The second reason is from movement. For if light were a body, its diffusion would be the local movement of a body. Now no local movement of a body can be instantaneous, as everything that moves from one place to another must pass through the intervening space before reaching the end: whereas the diffusion of light is instantaneous. Nor can it be argued that the time required is too short to be perceived; for though this may be the case in short distances, it cannot be so in distances so great as that which separates the East from the West . Yet as soon as the sun is at the horizon, the whole hemisphere is illuminated from end to end. It must also be borne in mind on the part of movement that whereas all bodies have their natural determinate movement, that of light is indifferent as regards direction, working equally in a circle as in a straight line. Hence it appears that the diffusion of light is not the local movement of a body.

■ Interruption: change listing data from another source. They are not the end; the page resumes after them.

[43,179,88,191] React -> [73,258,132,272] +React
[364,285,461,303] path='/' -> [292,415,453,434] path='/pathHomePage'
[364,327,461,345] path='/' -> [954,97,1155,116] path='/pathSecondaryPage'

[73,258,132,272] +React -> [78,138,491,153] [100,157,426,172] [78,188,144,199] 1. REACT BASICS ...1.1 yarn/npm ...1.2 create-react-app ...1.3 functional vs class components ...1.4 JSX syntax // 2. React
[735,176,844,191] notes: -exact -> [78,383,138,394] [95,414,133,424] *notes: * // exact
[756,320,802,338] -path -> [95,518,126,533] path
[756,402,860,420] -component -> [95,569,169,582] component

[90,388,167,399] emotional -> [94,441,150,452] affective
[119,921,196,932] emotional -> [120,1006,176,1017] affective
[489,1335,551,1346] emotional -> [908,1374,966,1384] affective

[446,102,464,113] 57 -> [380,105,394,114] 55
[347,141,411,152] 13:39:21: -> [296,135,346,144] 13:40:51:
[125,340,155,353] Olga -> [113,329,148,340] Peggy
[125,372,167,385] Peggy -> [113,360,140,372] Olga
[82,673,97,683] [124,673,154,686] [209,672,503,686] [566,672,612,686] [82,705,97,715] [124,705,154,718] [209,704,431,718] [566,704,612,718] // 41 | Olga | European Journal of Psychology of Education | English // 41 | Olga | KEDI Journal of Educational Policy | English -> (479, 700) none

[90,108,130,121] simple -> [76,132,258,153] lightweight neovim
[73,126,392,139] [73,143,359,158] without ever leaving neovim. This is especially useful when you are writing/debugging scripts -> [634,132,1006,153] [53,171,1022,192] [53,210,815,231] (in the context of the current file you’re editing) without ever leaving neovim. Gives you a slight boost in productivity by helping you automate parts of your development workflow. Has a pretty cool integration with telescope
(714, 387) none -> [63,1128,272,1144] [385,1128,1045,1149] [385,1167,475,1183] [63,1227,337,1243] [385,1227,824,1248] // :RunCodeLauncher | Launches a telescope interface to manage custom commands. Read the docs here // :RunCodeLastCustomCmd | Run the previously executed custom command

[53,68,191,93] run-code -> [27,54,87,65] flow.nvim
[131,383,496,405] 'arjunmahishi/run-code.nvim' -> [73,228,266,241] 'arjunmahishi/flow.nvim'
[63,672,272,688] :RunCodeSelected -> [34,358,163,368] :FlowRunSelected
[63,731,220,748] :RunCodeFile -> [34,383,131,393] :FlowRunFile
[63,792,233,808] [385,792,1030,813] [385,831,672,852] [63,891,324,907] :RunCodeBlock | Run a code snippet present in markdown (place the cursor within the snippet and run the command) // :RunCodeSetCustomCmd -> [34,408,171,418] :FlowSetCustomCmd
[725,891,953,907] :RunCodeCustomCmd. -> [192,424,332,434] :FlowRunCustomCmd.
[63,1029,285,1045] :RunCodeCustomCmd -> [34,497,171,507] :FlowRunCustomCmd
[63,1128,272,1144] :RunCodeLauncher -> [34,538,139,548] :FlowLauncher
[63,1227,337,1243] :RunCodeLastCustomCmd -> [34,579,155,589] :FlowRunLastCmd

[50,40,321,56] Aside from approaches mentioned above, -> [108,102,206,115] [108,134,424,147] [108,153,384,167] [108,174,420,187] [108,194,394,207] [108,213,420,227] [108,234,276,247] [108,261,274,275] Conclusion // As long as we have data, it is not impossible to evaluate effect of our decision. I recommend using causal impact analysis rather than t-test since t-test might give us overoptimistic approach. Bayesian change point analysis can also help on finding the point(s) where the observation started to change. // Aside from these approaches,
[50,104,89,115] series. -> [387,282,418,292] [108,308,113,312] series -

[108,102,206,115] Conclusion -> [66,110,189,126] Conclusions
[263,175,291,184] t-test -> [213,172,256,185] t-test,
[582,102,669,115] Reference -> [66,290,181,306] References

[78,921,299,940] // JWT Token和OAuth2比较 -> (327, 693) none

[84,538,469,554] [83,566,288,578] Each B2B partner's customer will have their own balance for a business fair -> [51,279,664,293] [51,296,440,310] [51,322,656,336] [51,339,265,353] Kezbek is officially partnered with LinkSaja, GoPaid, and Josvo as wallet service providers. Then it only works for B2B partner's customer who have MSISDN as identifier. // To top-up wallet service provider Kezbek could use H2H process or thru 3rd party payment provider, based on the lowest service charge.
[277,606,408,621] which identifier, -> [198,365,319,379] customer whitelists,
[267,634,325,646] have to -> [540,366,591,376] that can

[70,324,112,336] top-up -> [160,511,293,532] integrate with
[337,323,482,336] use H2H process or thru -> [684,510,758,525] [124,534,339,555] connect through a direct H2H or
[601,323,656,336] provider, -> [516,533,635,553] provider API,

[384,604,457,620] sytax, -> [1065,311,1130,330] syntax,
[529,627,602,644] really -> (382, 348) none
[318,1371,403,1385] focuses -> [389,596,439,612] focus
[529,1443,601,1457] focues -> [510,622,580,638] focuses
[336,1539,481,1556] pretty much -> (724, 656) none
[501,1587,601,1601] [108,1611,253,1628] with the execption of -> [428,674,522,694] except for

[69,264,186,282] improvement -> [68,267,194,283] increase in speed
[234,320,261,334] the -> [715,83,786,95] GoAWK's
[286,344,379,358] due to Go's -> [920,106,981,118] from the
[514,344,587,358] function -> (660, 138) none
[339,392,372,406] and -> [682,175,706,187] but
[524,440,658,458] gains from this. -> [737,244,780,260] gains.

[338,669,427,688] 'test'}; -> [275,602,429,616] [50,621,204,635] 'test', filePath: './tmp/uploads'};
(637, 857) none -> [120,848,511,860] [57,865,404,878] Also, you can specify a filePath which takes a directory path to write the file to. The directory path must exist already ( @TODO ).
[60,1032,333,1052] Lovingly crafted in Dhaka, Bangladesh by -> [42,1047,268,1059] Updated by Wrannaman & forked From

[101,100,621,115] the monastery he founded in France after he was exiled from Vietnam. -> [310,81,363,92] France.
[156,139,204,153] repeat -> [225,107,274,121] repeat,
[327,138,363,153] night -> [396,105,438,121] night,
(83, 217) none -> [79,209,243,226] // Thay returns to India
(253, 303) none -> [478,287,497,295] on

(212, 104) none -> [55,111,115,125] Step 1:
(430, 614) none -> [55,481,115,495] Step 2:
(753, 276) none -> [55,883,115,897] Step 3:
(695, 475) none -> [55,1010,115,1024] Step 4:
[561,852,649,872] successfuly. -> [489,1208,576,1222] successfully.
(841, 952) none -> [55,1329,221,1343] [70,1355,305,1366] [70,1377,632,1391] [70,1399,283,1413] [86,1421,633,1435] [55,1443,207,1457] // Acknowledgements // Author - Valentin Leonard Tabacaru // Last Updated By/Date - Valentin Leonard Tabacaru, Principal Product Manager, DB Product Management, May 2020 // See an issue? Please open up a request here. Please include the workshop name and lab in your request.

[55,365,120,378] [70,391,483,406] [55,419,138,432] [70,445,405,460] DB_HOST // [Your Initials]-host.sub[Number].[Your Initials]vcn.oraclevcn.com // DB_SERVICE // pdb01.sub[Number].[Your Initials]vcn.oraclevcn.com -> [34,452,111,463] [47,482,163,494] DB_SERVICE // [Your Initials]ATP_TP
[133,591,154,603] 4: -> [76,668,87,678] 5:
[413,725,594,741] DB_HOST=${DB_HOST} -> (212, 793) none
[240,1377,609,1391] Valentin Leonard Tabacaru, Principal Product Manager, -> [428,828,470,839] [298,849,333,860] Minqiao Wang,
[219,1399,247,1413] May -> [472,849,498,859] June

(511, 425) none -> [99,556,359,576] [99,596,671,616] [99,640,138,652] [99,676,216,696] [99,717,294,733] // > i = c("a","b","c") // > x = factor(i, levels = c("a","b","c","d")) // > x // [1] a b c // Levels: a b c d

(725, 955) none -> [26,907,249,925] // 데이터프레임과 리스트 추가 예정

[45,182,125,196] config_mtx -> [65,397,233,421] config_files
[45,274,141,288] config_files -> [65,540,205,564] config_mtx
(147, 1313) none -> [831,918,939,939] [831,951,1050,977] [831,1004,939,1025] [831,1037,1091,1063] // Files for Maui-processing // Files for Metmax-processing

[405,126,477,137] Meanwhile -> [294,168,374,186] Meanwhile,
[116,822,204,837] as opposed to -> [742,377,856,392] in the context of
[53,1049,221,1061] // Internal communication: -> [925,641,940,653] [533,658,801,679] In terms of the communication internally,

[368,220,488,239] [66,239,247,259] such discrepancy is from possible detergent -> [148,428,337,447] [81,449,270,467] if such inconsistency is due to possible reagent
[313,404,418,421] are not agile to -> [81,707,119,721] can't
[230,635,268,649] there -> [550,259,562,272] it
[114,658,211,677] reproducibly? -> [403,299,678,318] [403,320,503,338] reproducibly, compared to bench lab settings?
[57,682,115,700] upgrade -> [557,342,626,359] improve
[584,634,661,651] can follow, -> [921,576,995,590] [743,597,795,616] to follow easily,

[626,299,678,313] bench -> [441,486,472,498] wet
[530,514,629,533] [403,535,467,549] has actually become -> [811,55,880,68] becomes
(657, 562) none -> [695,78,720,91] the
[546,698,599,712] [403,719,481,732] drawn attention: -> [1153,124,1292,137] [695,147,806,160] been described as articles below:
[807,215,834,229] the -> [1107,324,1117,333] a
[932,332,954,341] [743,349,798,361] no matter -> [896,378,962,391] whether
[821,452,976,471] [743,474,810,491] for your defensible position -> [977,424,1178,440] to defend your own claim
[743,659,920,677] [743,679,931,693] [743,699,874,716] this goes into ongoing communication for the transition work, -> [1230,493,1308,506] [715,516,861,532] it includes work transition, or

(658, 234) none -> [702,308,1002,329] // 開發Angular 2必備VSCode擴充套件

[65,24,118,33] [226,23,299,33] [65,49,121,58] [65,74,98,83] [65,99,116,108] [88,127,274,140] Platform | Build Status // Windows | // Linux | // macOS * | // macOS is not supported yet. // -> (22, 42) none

The third reason is from generation and corruption….

Since, therefore, these things are repugnant, not only to reason, but to common sense, we must conclude that light cannot be a body.

In summary, light cannot be a matter because light can occupy the same place at the same time, its speed is infinite (instantaneous), and it travels both in circular and straight lines. In our modern understanding, light is an electromagnetic disturbance that follows the superposition principle, the speed of light is the maximum possible speed (c = 300,000 km/s), and light propagates as circular waves (see Huygen’s principle) or as particles moving in straight line (Newton’s corpuscles). Until today, no one still knows the true nature of light.  The standard Quantum Mechanical interpretation is given by the Wave Particle Duality: light sometimes behave like a particle and sometimes like a wave, depending on how you measure it.

Aside from simply using the concepts of physics as a metaphor for theological concepts, one can also study Theology as the end of Physics.  The aim of physics is to find the Theory of Everything, the one equation that shall unify the forces of the universe–gravity, electromagnetic, strong, and weak.  According to my physics teacher, Fr. Daniel J. McNamara, SJ, the “Theory of Everything” is an identity equation: “I AM WHO I AM–the ineffable name of God as revealed to Moses.  And this leads us to the time before the beginning of time when the world was not:

In the beginning was the Word, and the Word was with God, and the Word was God. He was in the beginning with God. All things came to be through him, and without him nothing came to be. What came to be through him was life, and this life was the light of the human race….And the Word became flesh and made his dwelling among us, and we saw his glory, the glory as of the Father’s only Son, full of grace and truth. (Jn 1:1-14)

The Society of Jesus or the Jesuits, the religious order where Fr. Daniel J. McNamara, SJ, belongs to, is the Church’s largest missionary order who also produced the world’s greatest physicists.  Look at the map of the moon and you’ll see that 35 of the craters are named after Jesuits.  The more notable ones are Fr. Christopher Clavius, SJ the perfecter of Gregorian Calendar, Fr. Athanasius Kircher, SJ the master of a hundred arts, Fr. Mateo Ricci, SJ the Chinese Imperial astronomer, and Fr. Angelo Secchi, SJ the father of astronomical spectroscopy.  Secchi was the inventor of the meterograph which was used in 1865 by Fr. Federico Faura, SJ. of Manila Obsevatory to make the first prediction of Philippine storm.  Fr. Faura is the teacher of Jose Rizal in Ateneo de Municipal de Manila which later became the Ateneo de Manila University.  In 1965, the first batch of physics majors in Ateneo de Manila University were taught by the Jesuits of the Manila Observatory.  So if you study physics at the Ateneo de Manila University, you will become an heir of the long line of the Jesuit scientific tradition.